Exercise objective: Everything from the line with "- выходных июля в Татарстане" to the end of the entries should be copied exactly, and nothing else.

Supplied records:
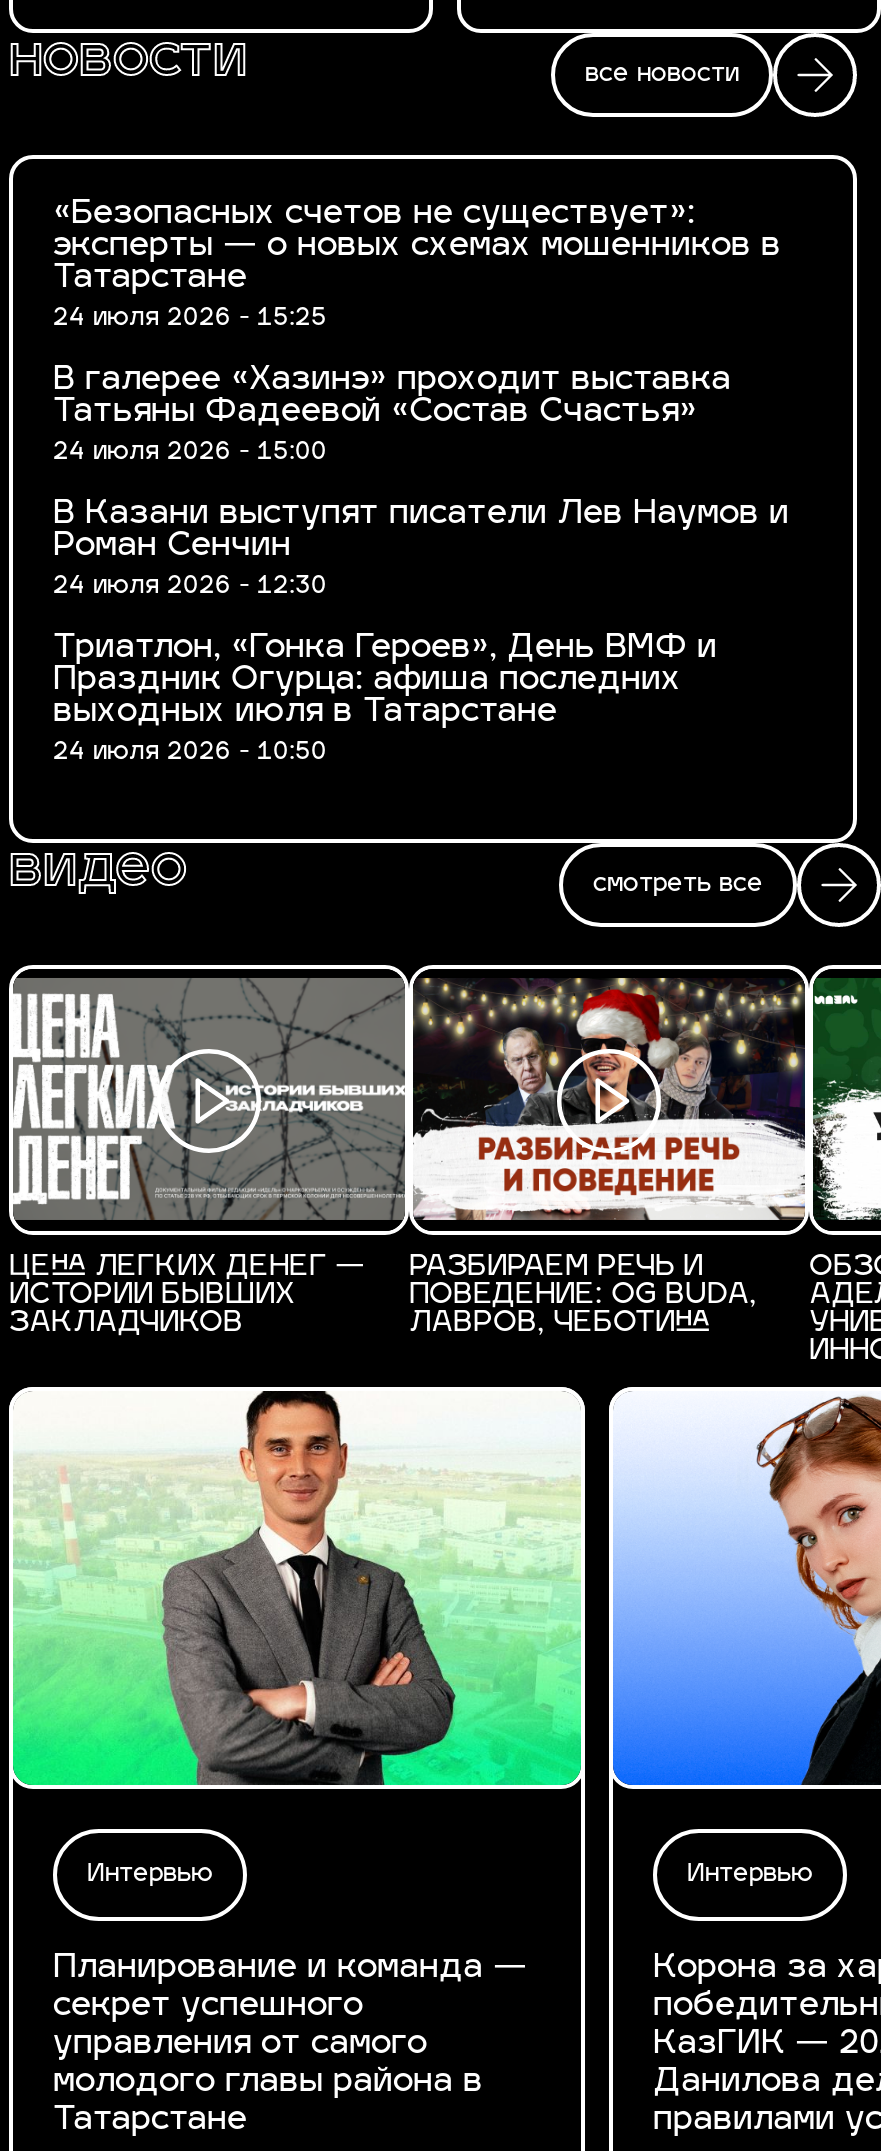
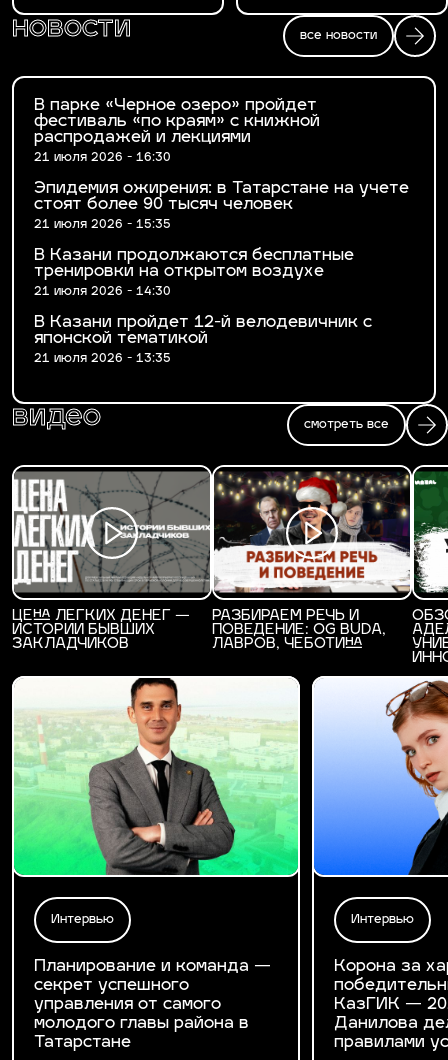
- «Безопасных счетов не существует»:
- эксперты — о новых схемах мошенников в
- Татарстане
- 24 июля 2026 - 15:25
+ В парке «Черное озеро» пройдет
+ фестиваль «по краям» с книжной
+ распродажей и лекциями
+ 21 июля 2026 - 16:30

- В галерее «Хазинэ» проходит выставка
- Татьяны Фадеевой «Состав Счастья»
- 24 июля 2026 - 15:00
+ Эпидемия ожирения: в Татарстане на учете
+ стоят более 90 тысяч человек
+ 21 июля 2026 - 15:35

- В Казани выступят писатели Лев Наумов и
- Роман Сенчин
- 24 июля 2026 - 12:30
+ В Казани продолжаются бесплатные
+ тренировки на открытом воздухе
+ 21 июля 2026 - 14:30

- Триатлон, «Гонка Героев», День ВМФ и
- Праздник Огурца: афиша последних
- выходных июля в Татарстане
- 24 июля 2026 - 10:50
+ В Казани пройдет 12-й велодевичник с
+ японской тематикой
+ 21 июля 2026 - 13:35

Your solution:
- выходных июля в Татарстане
- 24 июля 2026 - 10:50
+ В Казани пройдет 12-й велодевичник с
+ японской тематикой
+ 21 июля 2026 - 13:35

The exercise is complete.